殿下の近くにいて、微動だにしなかった、兵や魔術師が動き出す。
「フェイトをとらえて、僕のもとへ連れてこい」
そう言って、ブラッド殿下は奥の扉を開いて、出ていった。
「この狭い場所で戦いたくない。下で迎え撃とう」
ジェイコブが急ぎ皆をつれて、螺旋階段を駆けおりる。
下の広場で兵士と魔術師が立ちはだかった。
ふらふらとして、目が据わっている。
「待て!!!」
上から声が聞こえる。
「まずいぞ。最悪の状況での挟撃だ」
ジェイコブがうめき声をあげて、剣を構えた。
「マデリン、頼りにしていますよ」
わたくしが揺すると、その動きに逆らわず、ぐらんぐらん、とした。
嫌な予感がして、さらに揺する。
階段を降りてくる足音がせまる。
念の為、いつもより多めに揺すっておいた。
「どうしましょう……。
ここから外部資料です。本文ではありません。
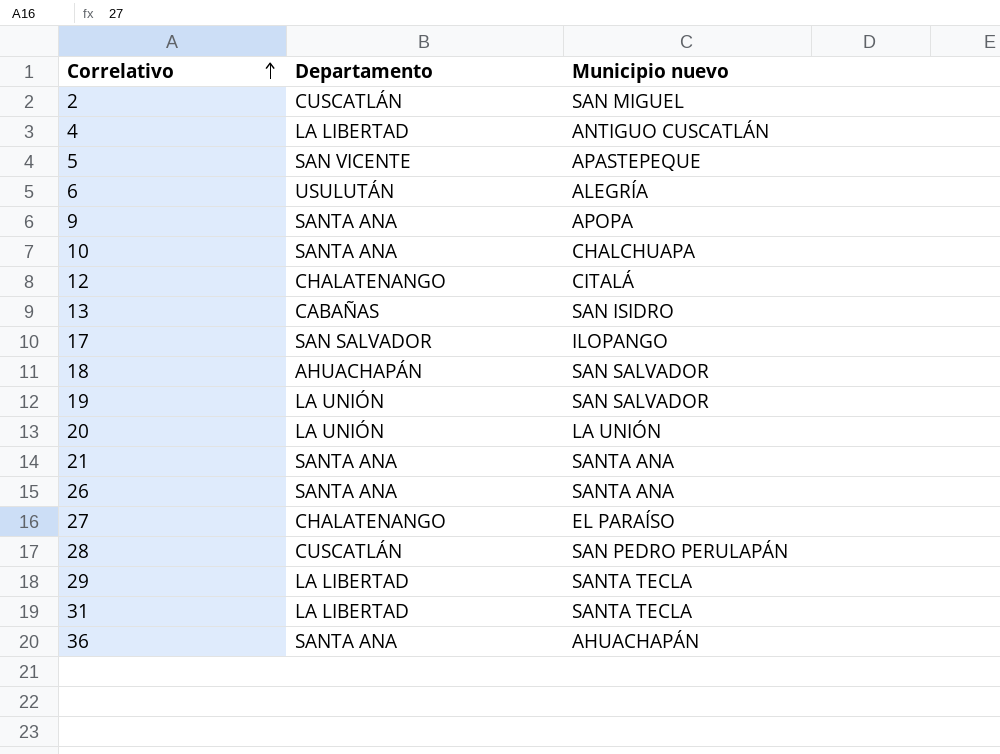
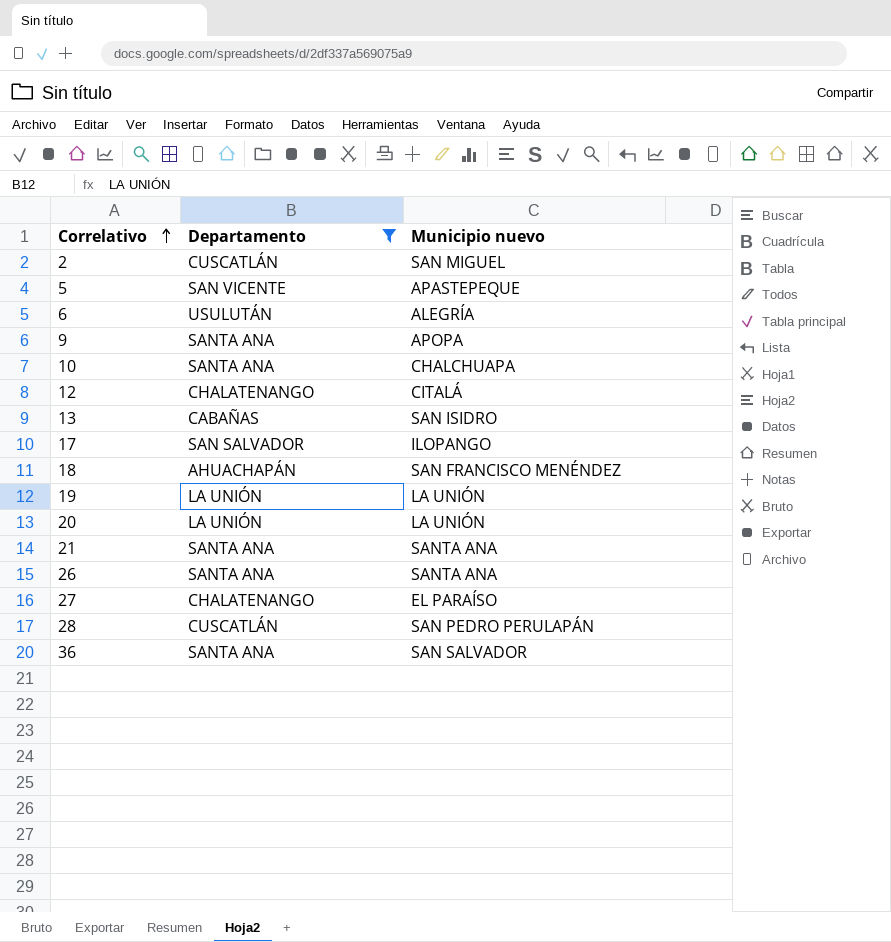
filter: none -> Departamento != LA LIBERTAD
18 | Municipio nuevo: SAN SALVADOR -> SAN FRANCISCO MENÉNDEZ
19 | Municipio nuevo: SAN SALVADOR -> LA UNIÓN
36 | Municipio nuevo: AHUACHAPÁN -> SAN SALVADOR

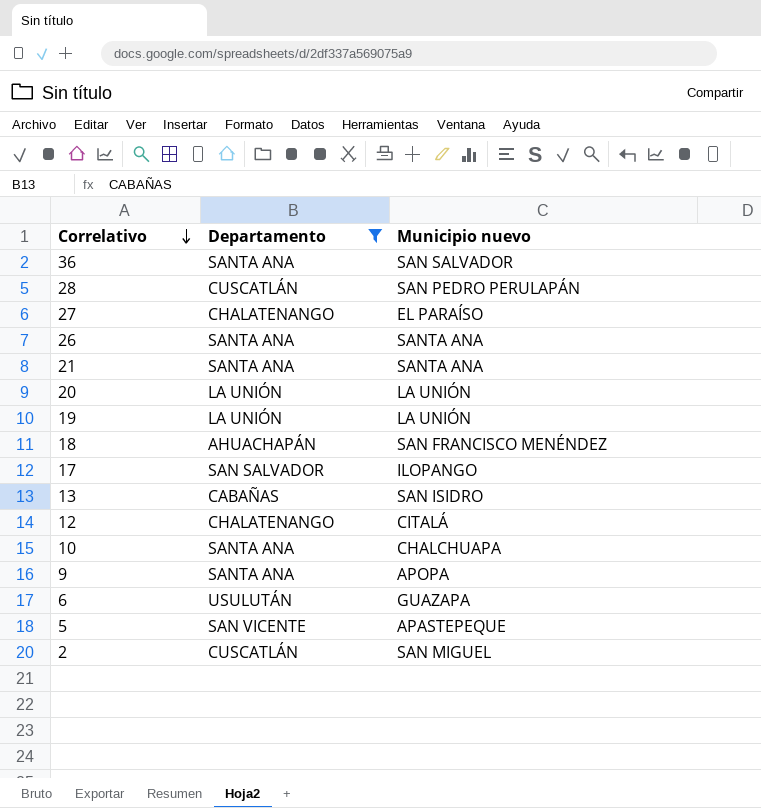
row order: Correlativo ascending -> Correlativo descending
6 | Municipio nuevo: ALEGRÍA -> GUAZAPA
こんな状態でも寝るなんて……ちょっと、ちょっと!! 起きてください!!! マデリンーーーーーーー!!! きんきゅーーーーーーー!!! じたい!!!!! ですよーーーーー!!!!」
首をかくかくとして、一向に起きないマデリン。ここでもいつものマイペースが維持されても困ります!!!!
足音はどんどん近づいてきて、螺旋階段の見える場所にとうとう、靴が見えた。
「くるぞ、アシュフォード嬢」
階段から降りてくる人影にジェイコブは剣を向けた。